• WORK ITEM:
Return every line from the records below in which the word "Импорт" is found.

Start of Block

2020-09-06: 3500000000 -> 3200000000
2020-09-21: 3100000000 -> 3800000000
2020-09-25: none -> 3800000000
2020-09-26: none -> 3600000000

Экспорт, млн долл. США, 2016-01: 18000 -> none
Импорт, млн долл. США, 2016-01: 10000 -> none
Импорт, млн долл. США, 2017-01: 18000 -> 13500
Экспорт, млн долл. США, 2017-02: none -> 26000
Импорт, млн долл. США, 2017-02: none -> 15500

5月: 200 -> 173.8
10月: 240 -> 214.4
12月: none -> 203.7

End of Block
Start of Block

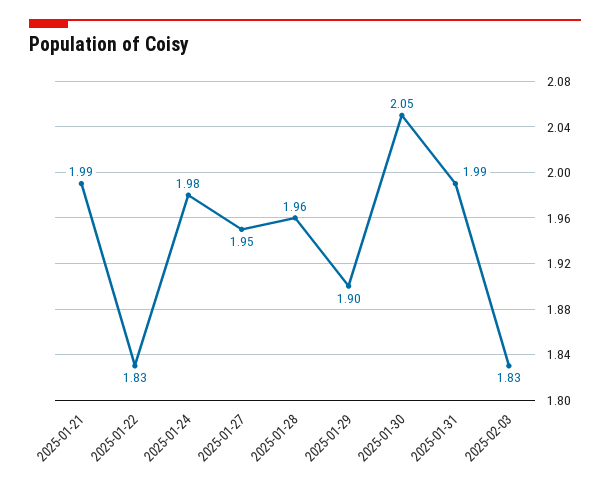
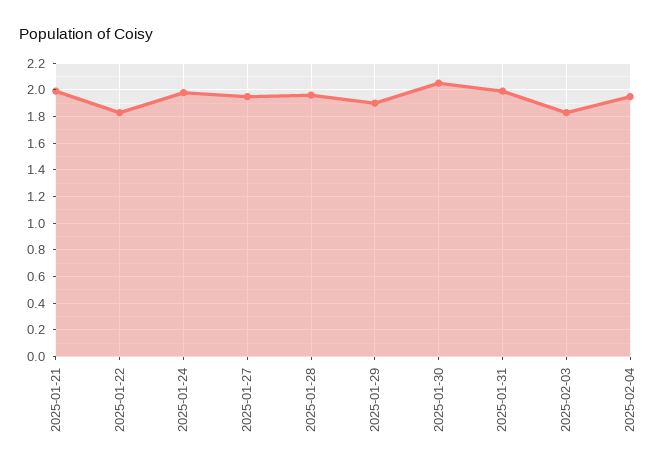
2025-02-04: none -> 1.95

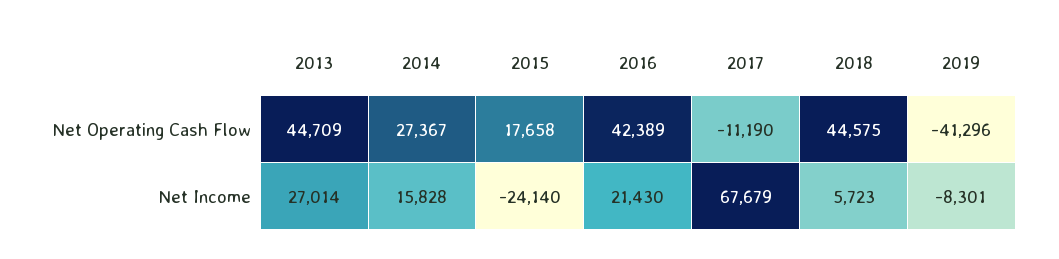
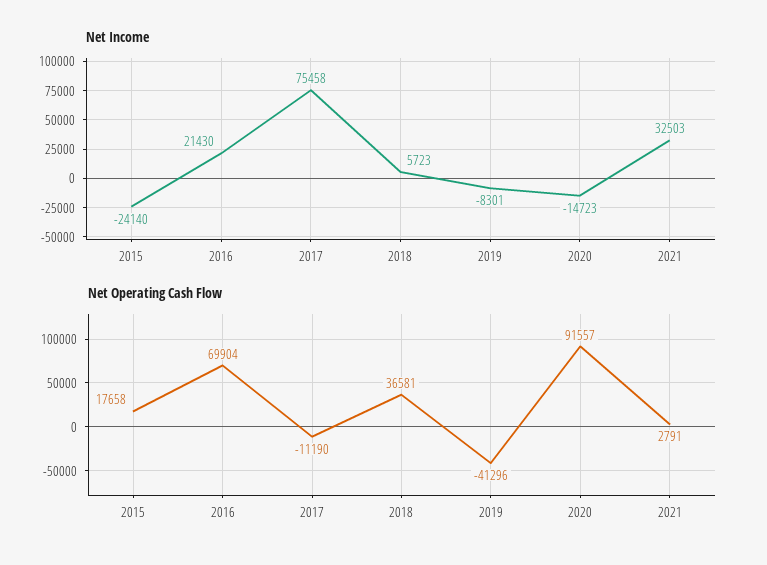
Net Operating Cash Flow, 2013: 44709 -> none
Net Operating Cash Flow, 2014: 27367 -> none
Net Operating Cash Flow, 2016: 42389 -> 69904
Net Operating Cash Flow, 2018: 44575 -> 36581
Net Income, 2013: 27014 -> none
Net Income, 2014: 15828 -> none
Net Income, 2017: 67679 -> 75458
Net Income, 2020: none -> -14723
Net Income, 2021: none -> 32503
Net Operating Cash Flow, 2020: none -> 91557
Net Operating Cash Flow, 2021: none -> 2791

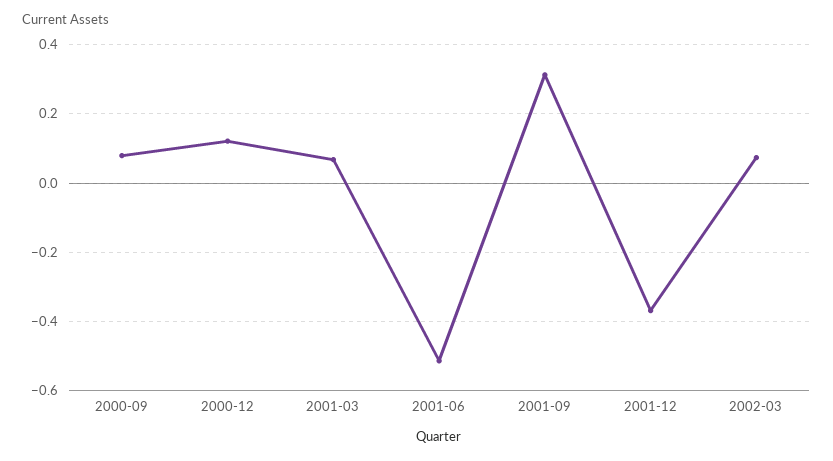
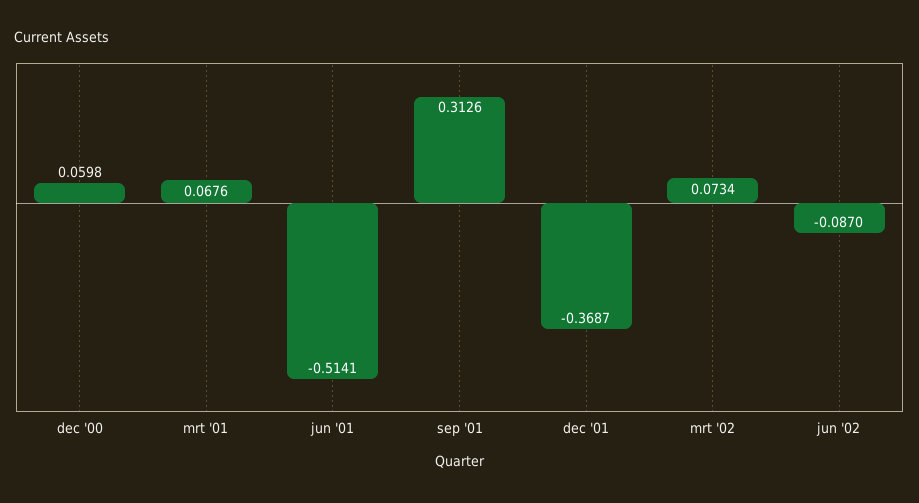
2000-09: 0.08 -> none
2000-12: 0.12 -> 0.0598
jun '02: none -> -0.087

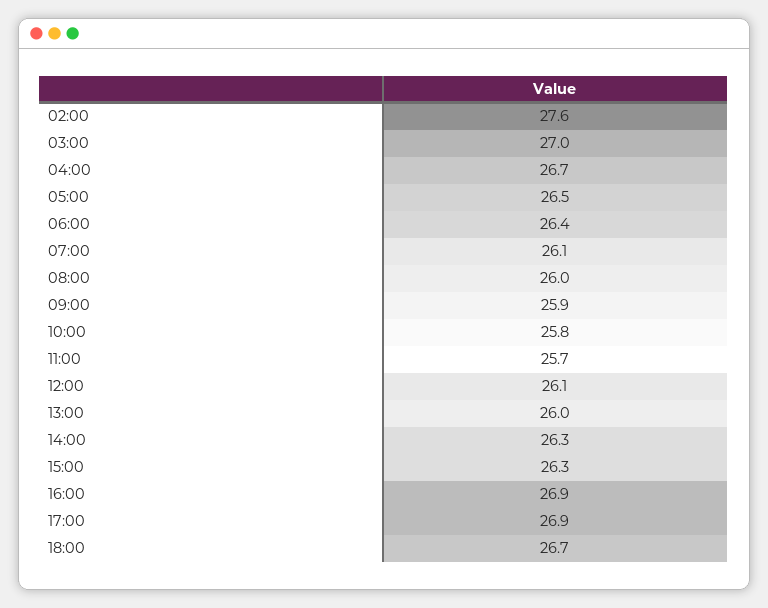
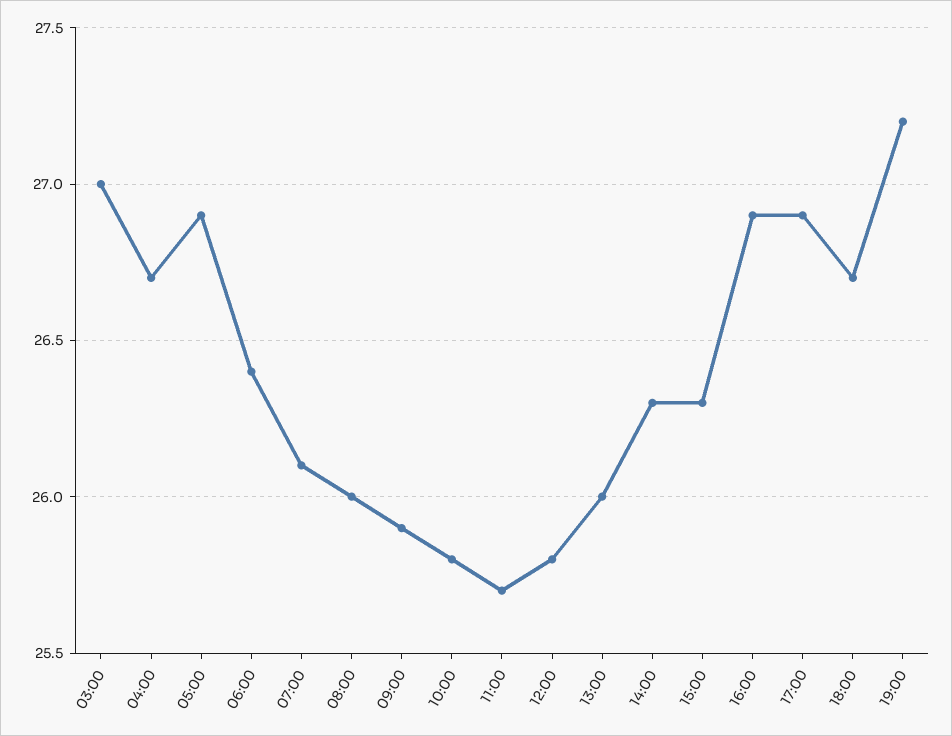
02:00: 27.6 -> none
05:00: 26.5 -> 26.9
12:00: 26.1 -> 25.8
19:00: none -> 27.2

End of Block

• WRITTEN SOLUTION:
Импорт, млн долл. США, 2016-01: 10000 -> none
Импорт, млн долл. США, 2017-01: 18000 -> 13500
Импорт, млн долл. США, 2017-02: none -> 15500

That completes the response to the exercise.